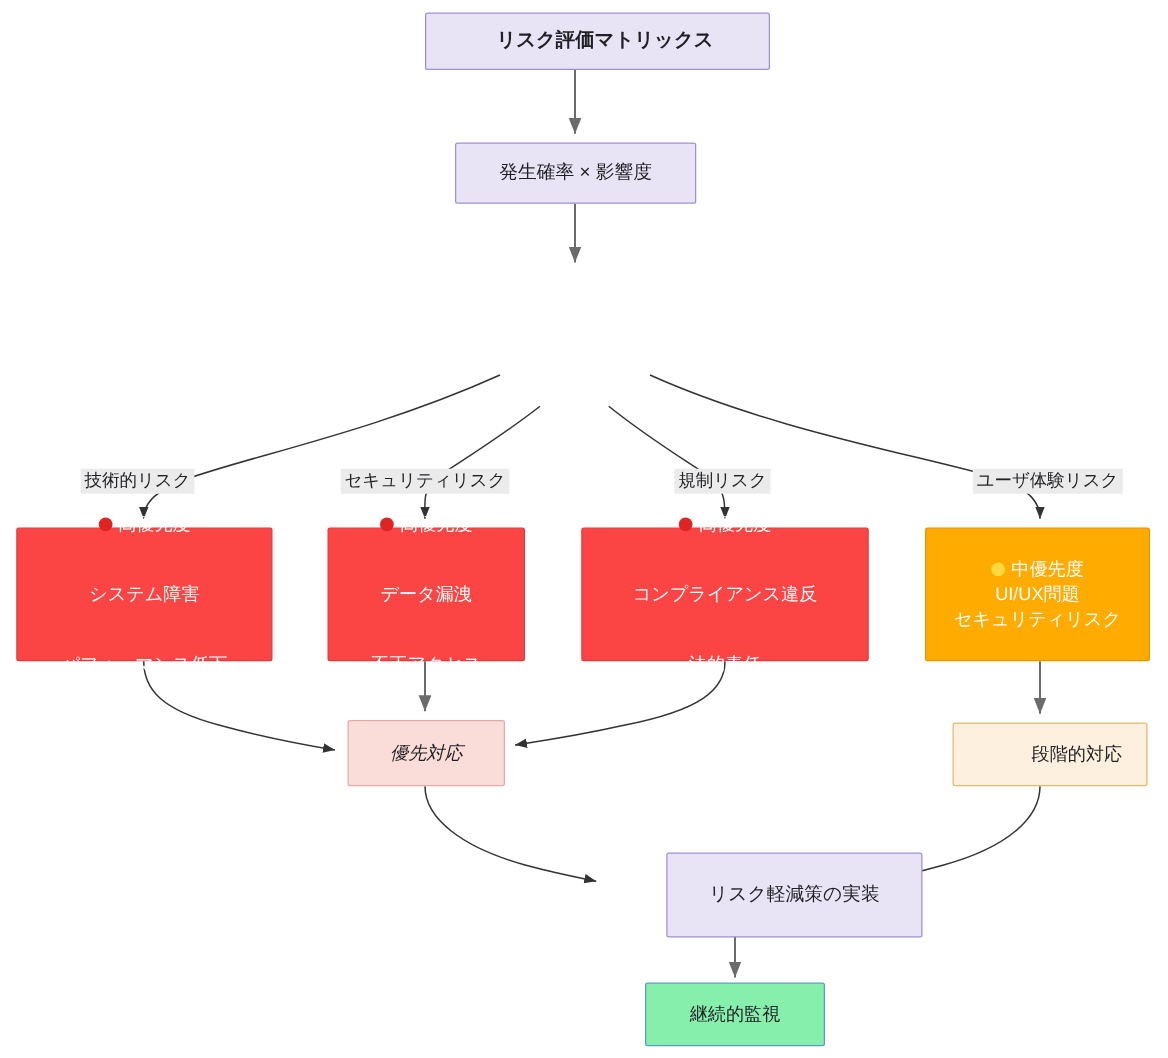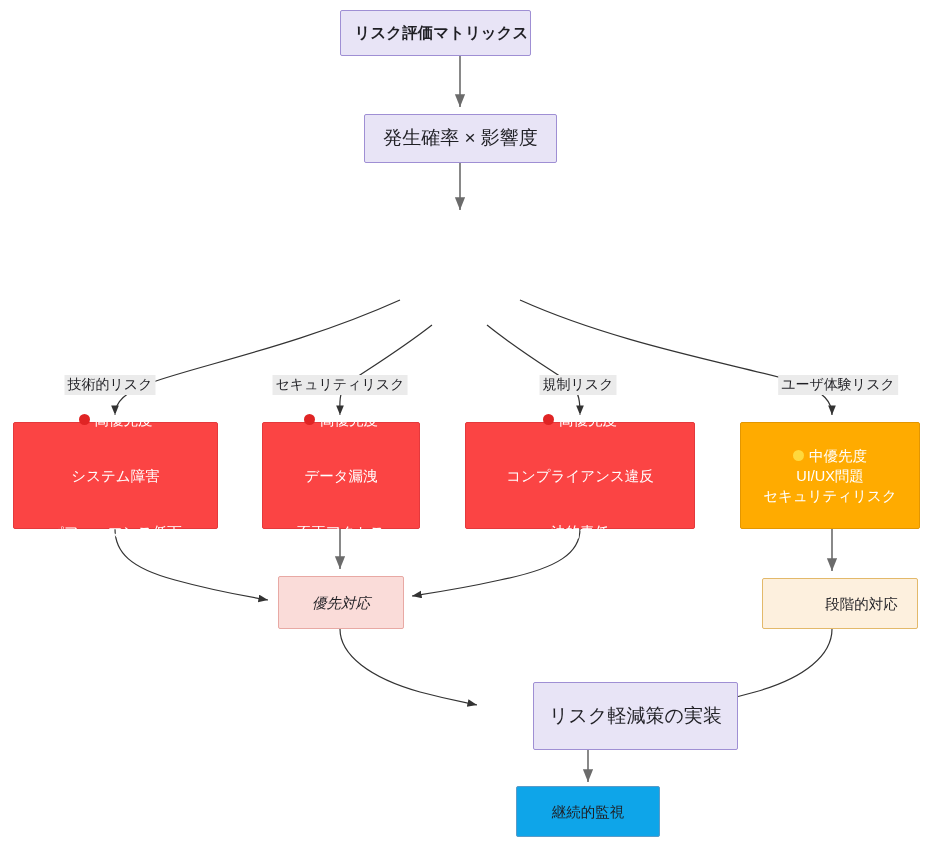--- a/index.html
+++ b/index.html
@@ -169,7 +169,7 @@
     <path d="M588,738 L588,782" stroke="#6b6b6b" stroke-width="1.6" fill="none" marker-end="url(#arrow-gray)"></path>
   </svg>
 
-  <div class="node n-lavender n-lavender-bold" style="left:340px; top:10px; width:191px; height:46px;padding-left:12px;">
+  <div class="node n-lavender n-lavender-bold" style="left:340px; top:10px; width:276px; height:46px;padding-left:12px;">
     <span>リスク評価マトリックス</span>
   </div>
 

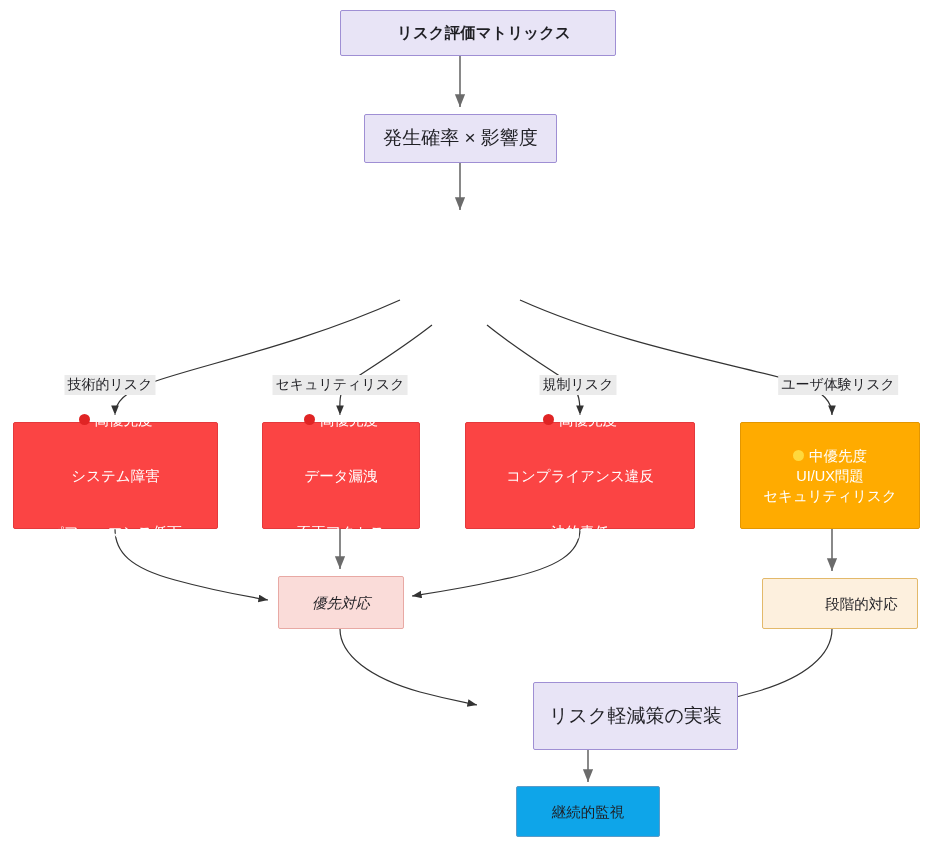--- a/index.html
+++ b/index.html
@@ -41,7 +41,7 @@
     border: 1.4px solid #9f8fd4;
     border-radius: 2px;
     color: #1f1f24;
-    font-size: 19px;
+    font-size: 15px;
   }
   .n-lavender-bold { font-weight: bold; font-size: 15.5px; }
   .n-risk-red {

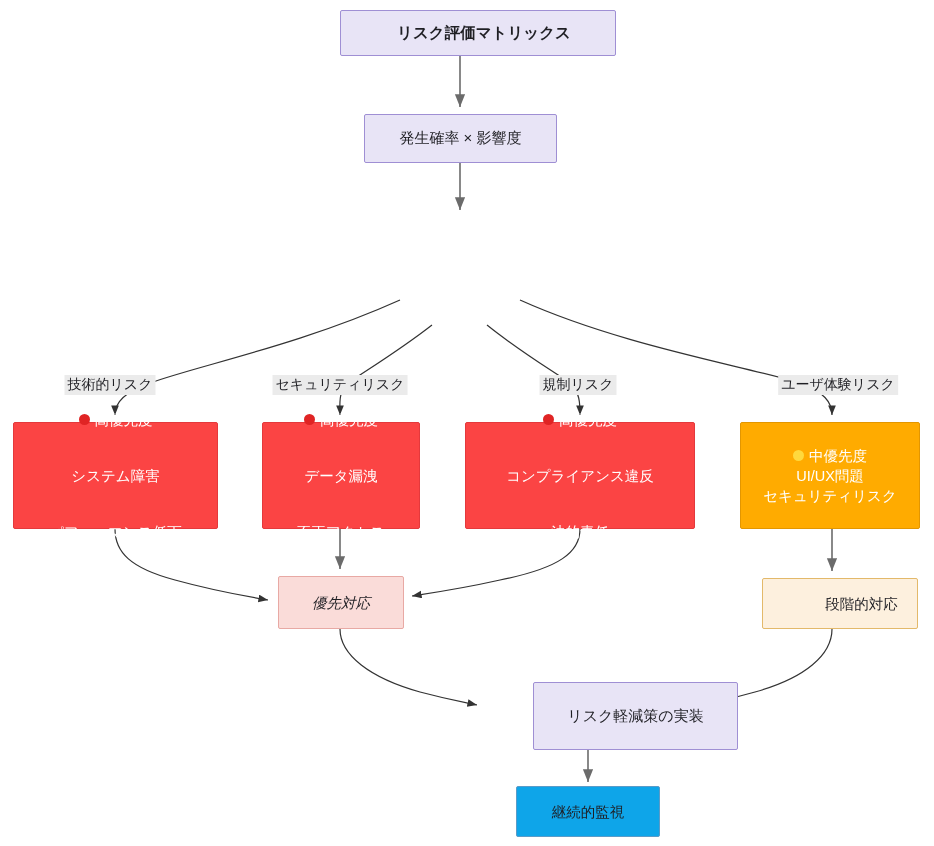--- a/index.html
+++ b/index.html
@@ -75,7 +75,7 @@
     font-size: 14.5px;
   }
   .n-blue {
-    background: #0ea5e9;
+    background: #86efac;
     border: 1.4px solid #5a9bc8;
     border-radius: 2px;
     color: #1f1f24;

________

What you need to do>
Would you reproduce the lines above exactly, without carrying over the pictures?

Your response>
--- a/index.html
+++ b/index.html
@@ -169,7 +169,7 @@
     <path d="M588,738 L588,782" stroke="#6b6b6b" stroke-width="1.6" fill="none" marker-end="url(#arrow-gray)"></path>
   </svg>
 
-  <div class="node n-lavender n-lavender-bold" style="left:340px; top:10px; width:191px; height:46px;padding-left:12px;">
+  <div class="node n-lavender n-lavender-bold" style="left:340px; top:10px; width:276px; height:46px;padding-left:12px;">
     <span>リスク評価マトリックス</span>
   </div>
 

--- a/index.html
+++ b/index.html
@@ -41,7 +41,7 @@
     border: 1.4px solid #9f8fd4;
     border-radius: 2px;
     color: #1f1f24;
-    font-size: 19px;
+    font-size: 15px;
   }
   .n-lavender-bold { font-weight: bold; font-size: 15.5px; }
   .n-risk-red {

--- a/index.html
+++ b/index.html
@@ -75,7 +75,7 @@
     font-size: 14.5px;
   }
   .n-blue {
-    background: #0ea5e9;
+    background: #86efac;
     border: 1.4px solid #5a9bc8;
     border-radius: 2px;
     color: #1f1f24;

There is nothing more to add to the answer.